(Dataset excerpts)
________________

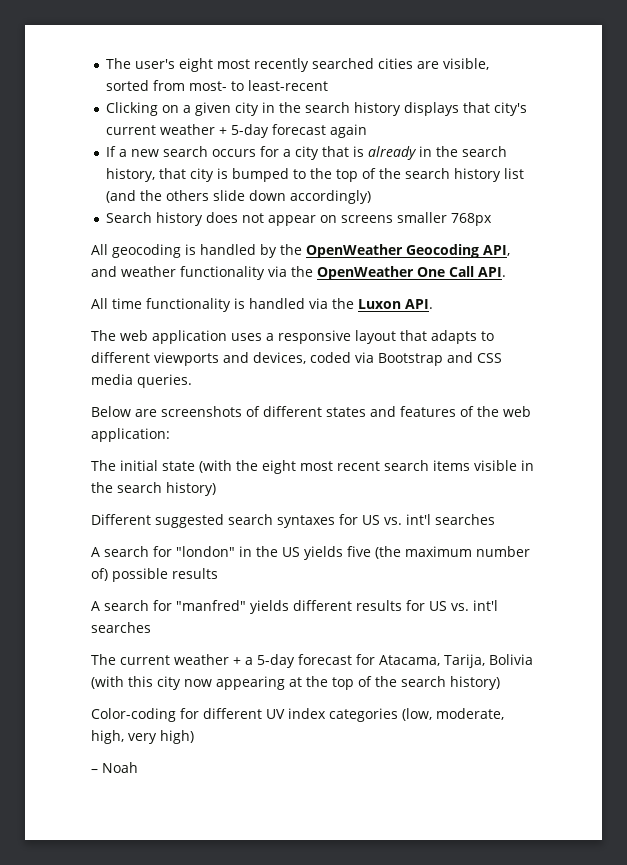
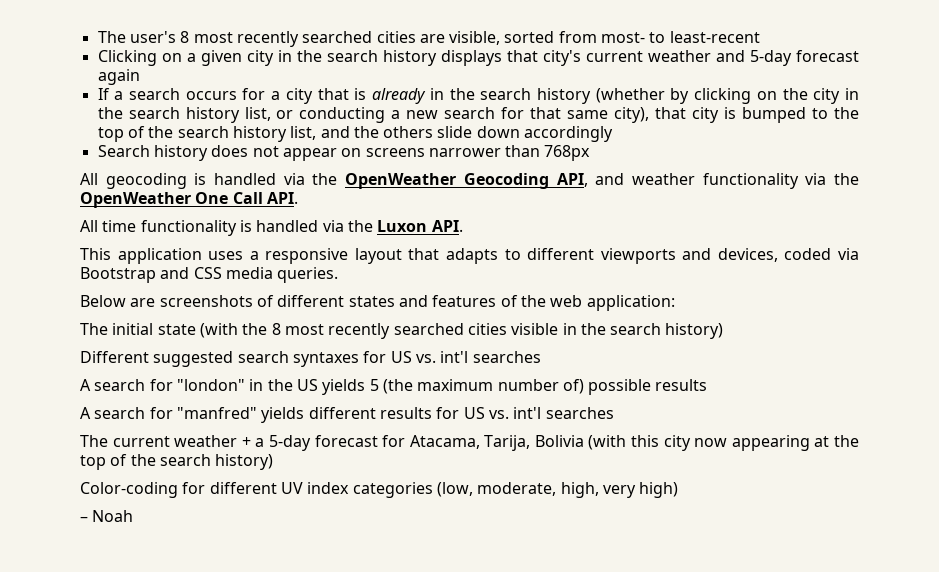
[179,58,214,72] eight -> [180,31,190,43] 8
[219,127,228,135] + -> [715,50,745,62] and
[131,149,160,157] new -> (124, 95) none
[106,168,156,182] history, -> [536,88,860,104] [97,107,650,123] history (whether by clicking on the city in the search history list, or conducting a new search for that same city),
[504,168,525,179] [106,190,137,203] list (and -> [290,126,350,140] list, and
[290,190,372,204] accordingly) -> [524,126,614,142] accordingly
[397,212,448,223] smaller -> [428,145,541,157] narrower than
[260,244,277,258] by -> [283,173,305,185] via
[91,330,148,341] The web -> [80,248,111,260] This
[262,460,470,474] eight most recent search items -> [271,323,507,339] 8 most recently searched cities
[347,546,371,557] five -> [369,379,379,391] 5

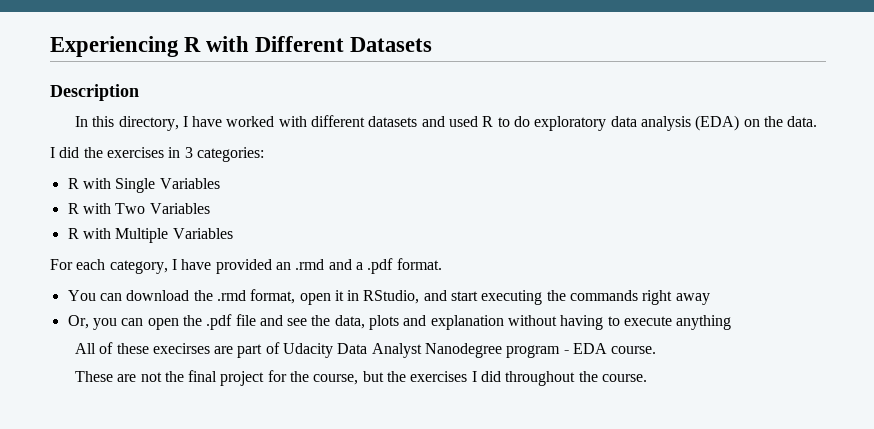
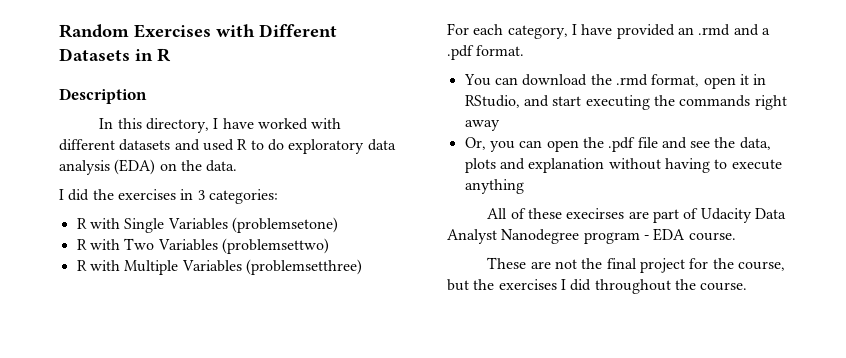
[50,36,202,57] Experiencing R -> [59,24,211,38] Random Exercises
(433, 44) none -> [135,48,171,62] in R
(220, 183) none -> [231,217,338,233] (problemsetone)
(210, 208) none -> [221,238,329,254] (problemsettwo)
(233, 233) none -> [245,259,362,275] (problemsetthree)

________________

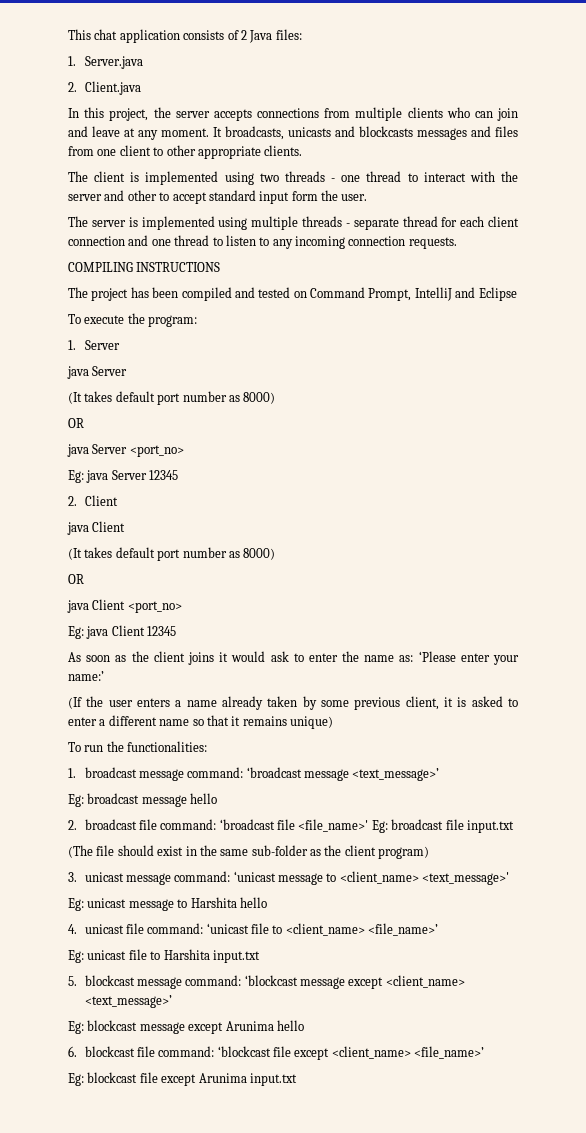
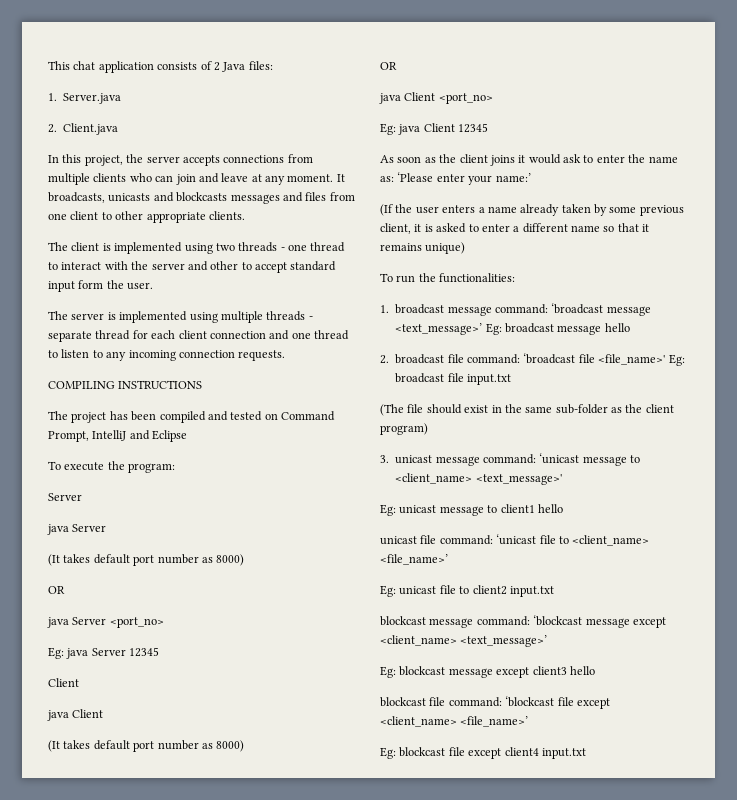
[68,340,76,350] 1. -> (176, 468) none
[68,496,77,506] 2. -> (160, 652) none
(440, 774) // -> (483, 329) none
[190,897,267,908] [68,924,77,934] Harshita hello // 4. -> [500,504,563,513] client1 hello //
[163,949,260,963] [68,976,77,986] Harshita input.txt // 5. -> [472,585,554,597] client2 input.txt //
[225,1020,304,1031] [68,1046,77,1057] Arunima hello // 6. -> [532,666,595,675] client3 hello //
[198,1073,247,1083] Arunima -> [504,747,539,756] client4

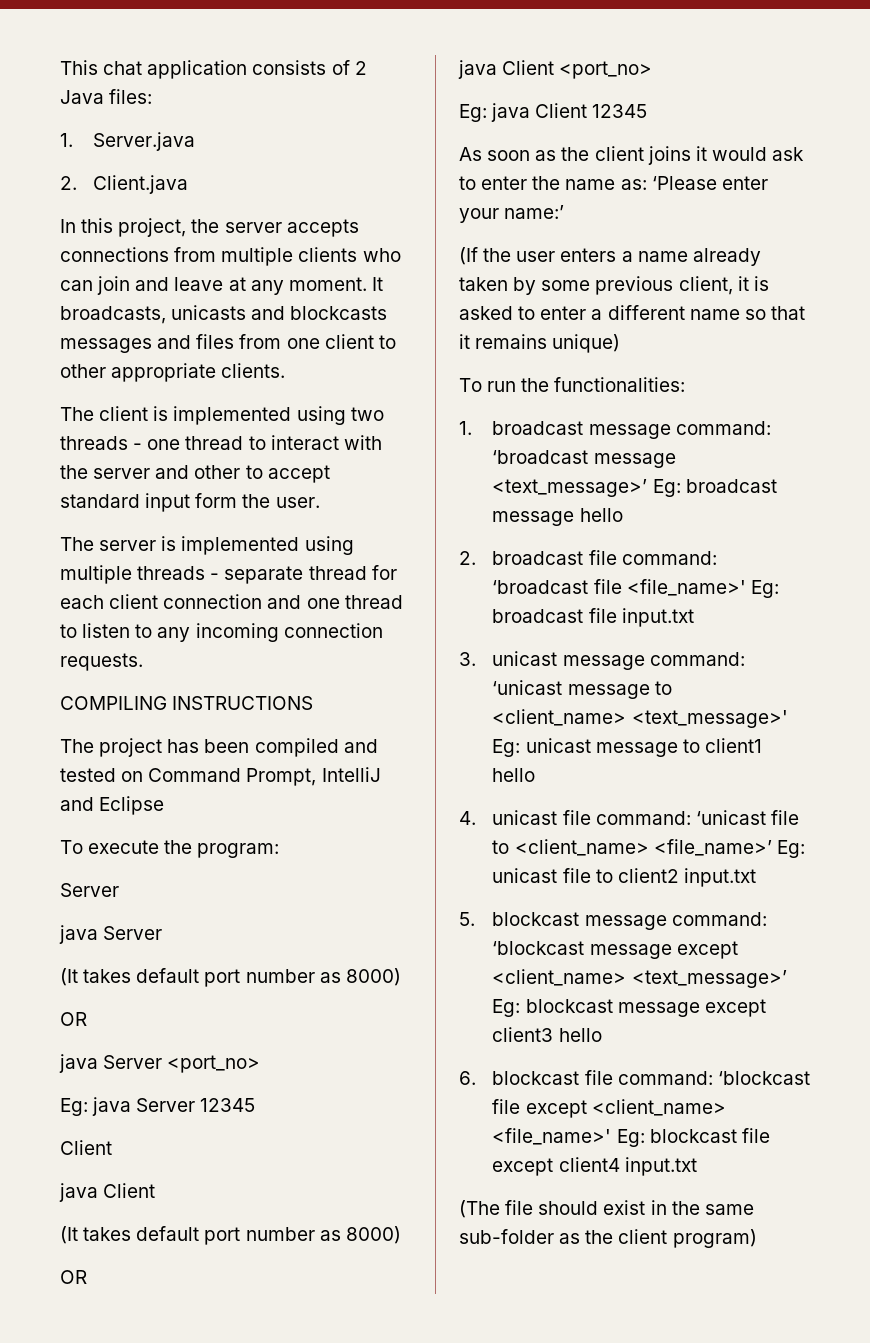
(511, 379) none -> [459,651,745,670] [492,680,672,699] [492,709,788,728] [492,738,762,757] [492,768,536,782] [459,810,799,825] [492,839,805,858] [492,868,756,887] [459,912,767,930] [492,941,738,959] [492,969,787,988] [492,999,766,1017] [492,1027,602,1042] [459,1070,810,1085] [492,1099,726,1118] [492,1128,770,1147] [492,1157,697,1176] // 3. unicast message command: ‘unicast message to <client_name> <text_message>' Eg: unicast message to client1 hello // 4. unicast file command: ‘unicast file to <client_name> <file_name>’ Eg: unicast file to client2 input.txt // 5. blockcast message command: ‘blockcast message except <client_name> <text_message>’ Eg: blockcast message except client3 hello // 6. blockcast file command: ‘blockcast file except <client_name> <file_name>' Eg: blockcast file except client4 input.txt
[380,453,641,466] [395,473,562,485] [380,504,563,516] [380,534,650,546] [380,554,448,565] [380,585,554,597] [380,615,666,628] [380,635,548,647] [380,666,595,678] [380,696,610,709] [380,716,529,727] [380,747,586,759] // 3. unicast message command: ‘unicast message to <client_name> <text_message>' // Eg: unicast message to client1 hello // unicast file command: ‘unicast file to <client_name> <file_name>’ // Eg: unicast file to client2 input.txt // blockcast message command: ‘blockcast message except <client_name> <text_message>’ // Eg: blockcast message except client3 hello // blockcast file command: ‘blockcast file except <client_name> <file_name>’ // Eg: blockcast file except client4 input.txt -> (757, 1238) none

________________

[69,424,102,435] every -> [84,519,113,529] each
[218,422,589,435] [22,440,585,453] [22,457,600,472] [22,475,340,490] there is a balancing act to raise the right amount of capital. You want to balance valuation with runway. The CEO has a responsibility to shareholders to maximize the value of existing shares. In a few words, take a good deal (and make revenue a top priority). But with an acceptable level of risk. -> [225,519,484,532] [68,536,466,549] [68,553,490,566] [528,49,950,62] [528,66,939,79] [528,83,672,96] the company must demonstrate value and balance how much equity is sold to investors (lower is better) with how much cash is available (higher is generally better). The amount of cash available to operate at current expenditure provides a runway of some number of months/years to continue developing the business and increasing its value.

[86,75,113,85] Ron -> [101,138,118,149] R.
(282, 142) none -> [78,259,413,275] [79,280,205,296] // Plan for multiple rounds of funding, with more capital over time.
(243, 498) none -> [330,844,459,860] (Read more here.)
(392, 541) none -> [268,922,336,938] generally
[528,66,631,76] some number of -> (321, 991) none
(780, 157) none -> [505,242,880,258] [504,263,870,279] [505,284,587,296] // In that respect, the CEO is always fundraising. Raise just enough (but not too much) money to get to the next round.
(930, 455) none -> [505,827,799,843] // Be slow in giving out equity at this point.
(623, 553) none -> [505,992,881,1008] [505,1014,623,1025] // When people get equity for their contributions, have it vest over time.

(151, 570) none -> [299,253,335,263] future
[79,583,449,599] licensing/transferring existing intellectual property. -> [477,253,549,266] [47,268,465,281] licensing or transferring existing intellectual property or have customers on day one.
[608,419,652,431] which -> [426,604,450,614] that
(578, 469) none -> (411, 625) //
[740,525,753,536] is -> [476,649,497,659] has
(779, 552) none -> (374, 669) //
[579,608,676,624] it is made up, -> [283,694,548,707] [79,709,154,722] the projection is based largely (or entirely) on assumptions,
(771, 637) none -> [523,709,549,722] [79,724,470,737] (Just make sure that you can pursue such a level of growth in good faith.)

________________

Work request »
Nothing except the lines from the one containing "[179,58,214,72] eight -> [180,31,190,43] 8" through the one containing "(233, 233) none" should appear in the answer, exactly as above and without pictures.

Result »
[179,58,214,72] eight -> [180,31,190,43] 8
[219,127,228,135] + -> [715,50,745,62] and
[131,149,160,157] new -> (124, 95) none
[106,168,156,182] history, -> [536,88,860,104] [97,107,650,123] history (whether by clicking on the city in the search history list, or conducting a new search for that same city),
[504,168,525,179] [106,190,137,203] list (and -> [290,126,350,140] list, and
[290,190,372,204] accordingly) -> [524,126,614,142] accordingly
[397,212,448,223] smaller -> [428,145,541,157] narrower than
[260,244,277,258] by -> [283,173,305,185] via
[91,330,148,341] The web -> [80,248,111,260] This
[262,460,470,474] eight most recent search items -> [271,323,507,339] 8 most recently searched cities
[347,546,371,557] five -> [369,379,379,391] 5

[50,36,202,57] Experiencing R -> [59,24,211,38] Random Exercises
(433, 44) none -> [135,48,171,62] in R
(220, 183) none -> [231,217,338,233] (problemsetone)
(210, 208) none -> [221,238,329,254] (problemsettwo)
(233, 233) none -> [245,259,362,275] (problemsetthree)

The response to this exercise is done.